Foltyn Zadura Anna, Zipfel Peter F, Bokarewa Maria I, Sturfelt Gunnar, Jönsen Andreas, Nilsson Sara C, Hillarp Andreas, Saxne Tore, Trouw Leendert A, Blom Anna M
Arthritis Res Ther. 2012 Aug 15;14(4):R185. doi: 10.1186/ar4016.
Complement activation is involved in rheumatoid arthritis (RA), systemic lupus erythematosus (SLE) and atypical hemolytic uremic syndrome (aHUS). Autoantibodies to complement inhibitor factor H (FH), particularly in association with deletions of the gene coding for FH-related protein 1 (CFHR1), are associated with aHUS.
Autoantibodies against FH, factor I (FI) and C4b-binding protein (C4BP) were measured by ELISA, while CFHR1 homozygous deletion was determined with Western blotting of sera. Epitopes for FH autoantibodies were mapped using recombinant fragments of FH.
FH autoantibodies were detected in SLE (6.7%, n = 60, RA patients (16.5%, n = 97 in the Swedish cohort and 9.2%, n = 217 in the Dutch cohort) and thrombosis patients positive for the lupus anticoagulants (LA+) test (9.4%, n = 64) compared with aHUS patients (11.7%, n = 103). In the control groups (n = 354), an average of 4% of individuals were positive for FH autoantibodies. The frequencies observed in both RA cohorts and LA+ patients were statistically significantly higher than in controls. We also found that an average of 15.2% of the FH-autoantibody positive individuals in all studied disease groups had homozygous deficiency of CFHR1 compared with 3.8% of the FH autoantibody negative patients. The levels of FH autoantibodies varied in individual patients over time. FH autoantibodies found in LA+, SLE and RA were directed against several epitopes across FH in contrast to those found in aHUS, which bound mainly to the C-terminus. Autoantibodies against FI and C4BP were detected in some patients and controls but they were not associated with any of the diseases analyzed in this study.
Autoantibodies against FH are not specific for aHUS but are present at a significant frequency in rheumatic diseases where they could be involved in pathophysiological mechanisms.
补体激活参与类风湿关节炎(RA)、系统性红斑狼疮(SLE)和非典型溶血尿毒综合征(aHUS)。针对补体抑制因子H(FH)的自身抗体,尤其是与编码FH相关蛋白1(CFHR1)的基因缺失相关的自身抗体,与aHUS有关。
采用酶联免疫吸附测定法(ELISA)检测针对FH、因子I(FI)和C4b结合蛋白(C4BP)的自身抗体,同时通过血清蛋白质印迹法确定CFHR1纯合缺失情况。使用FH重组片段绘制FH自身抗体的表位。
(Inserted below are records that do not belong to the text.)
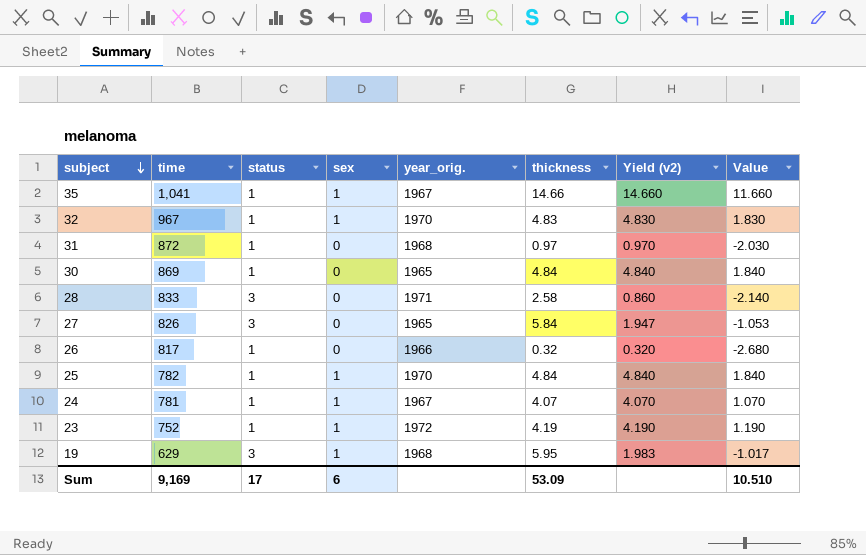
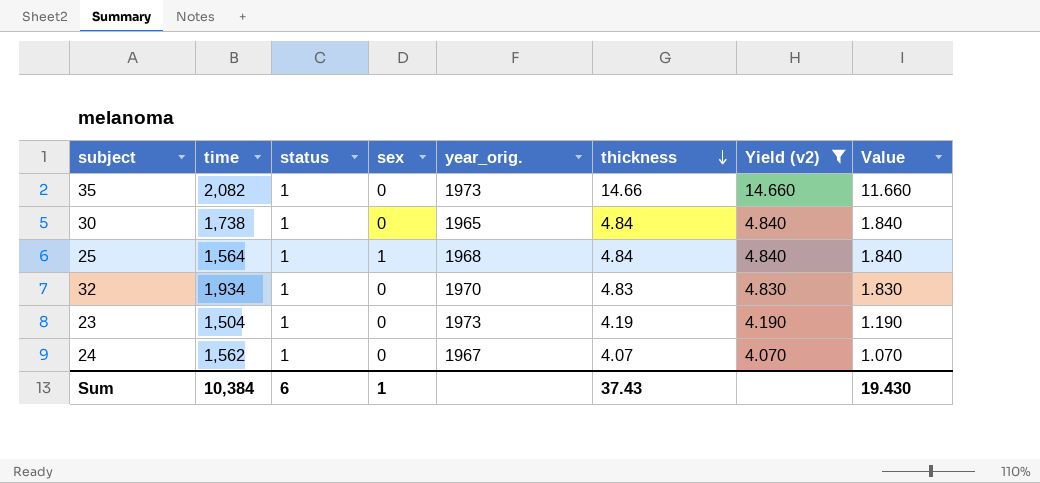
filter: none -> Yield (v2) >= 4.070
row order: subject descending -> thickness descending
35 | time: 1,041 -> 2,082
35 | sex: 1 -> 0
35 | year_orig.: 1967 -> 1973
30 | time: 869 -> 1,738
25 | time: 782 -> 1,564
25 | year_orig.: 1970 -> 1968
32 | time: 967 -> 1,934
32 | sex: 1 -> 0
23 | time: 752 -> 1,504
23 | sex: 1 -> 0
23 | year_orig.: 1972 -> 1973
24 | time: 781 -> 1,562
24 | sex: 1 -> 0
Sum | time: 9,169 -> 10,384
Sum | status: 17 -> 6
Sum | sex: 6 -> 1
Sum | thickness: 53.09 -> 37.43
Sum | Value: 10.510 -> 19.430

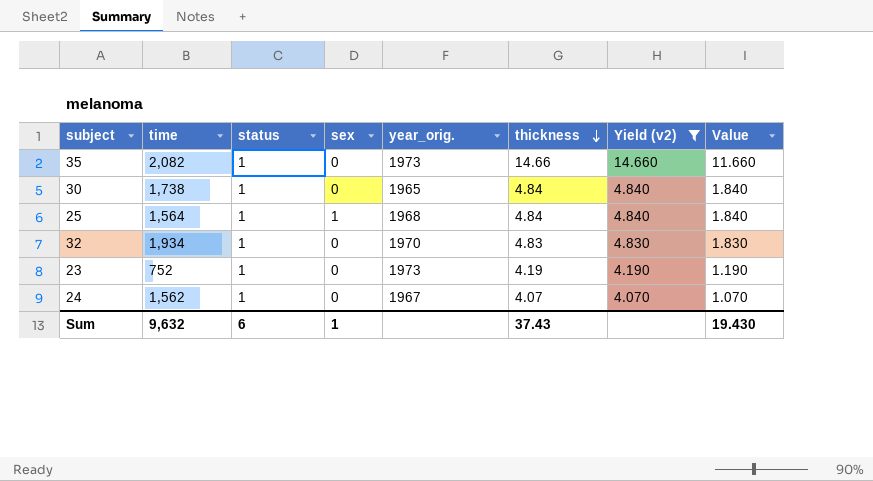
23 | time: 1,504 -> 752
Sum | time: 10,384 -> 9,632

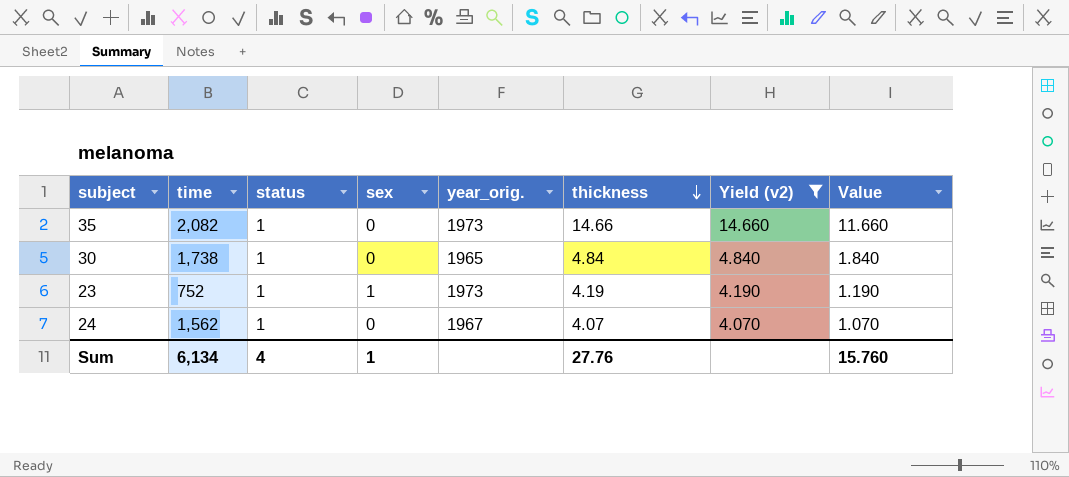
row 25: 1,564 | 1 | 1 | 1968 | 4.84 | 4.840 | 1.840 -> none
row 32: 1,934 | 1 | 0 | 1970 | 4.83 | 4.830 | 1.830 -> none
23 | sex: 0 -> 1
Sum | time: 9,632 -> 6,134
Sum | status: 6 -> 4
Sum | thickness: 37.43 -> 27.76
Sum | Value: 19.430 -> 15.760

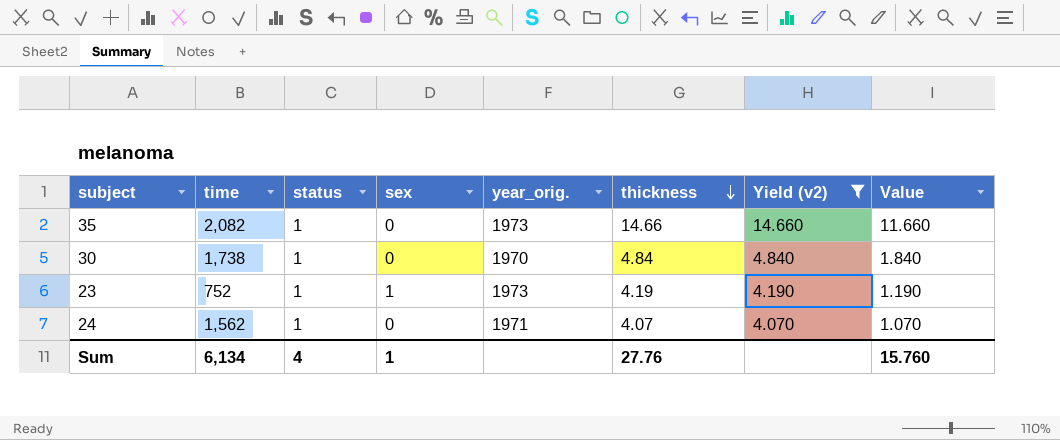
30 | year_orig.: 1965 -> 1970
24 | year_orig.: 1967 -> 1971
在SLE患者中检测到FH自身抗体的比例为6.7%(n = 60),RA患者中瑞典队列的比例为16.5%(n = 97),荷兰队列的比例为9.2%(n = 217),狼疮抗凝物(LA+)检测呈阳性的血栓形成患者中的比例为9.4%(n = 64),而aHUS患者中的比例为11.7%(n = 103)。在对照组(n = 354)中,平均4%的个体FH自身抗体呈阳性。在两个RA队列和LA+患者中观察到的频率在统计学上显著高于对照组。我们还发现,在所有研究疾病组中,平均15.2%的FH自身抗体阳性个体存在CFHR1纯合缺陷,而FH自身抗体阴性患者的这一比例为3.8%。个体患者中FH自身抗体水平随时间变化。与主要结合C端的aHUS患者中发现的FH自身抗体不同,在LA+、SLE和RA患者中发现的FH自身抗体针对FH的多个表位。在一些患者和对照组中检测到针对FI和C4BP的自身抗体,但它们与本研究分析的任何疾病均无关联。
针对FH的自身抗体并非aHUS所特有,而是在风湿性疾病中以显著频率存在,可能参与病理生理机制。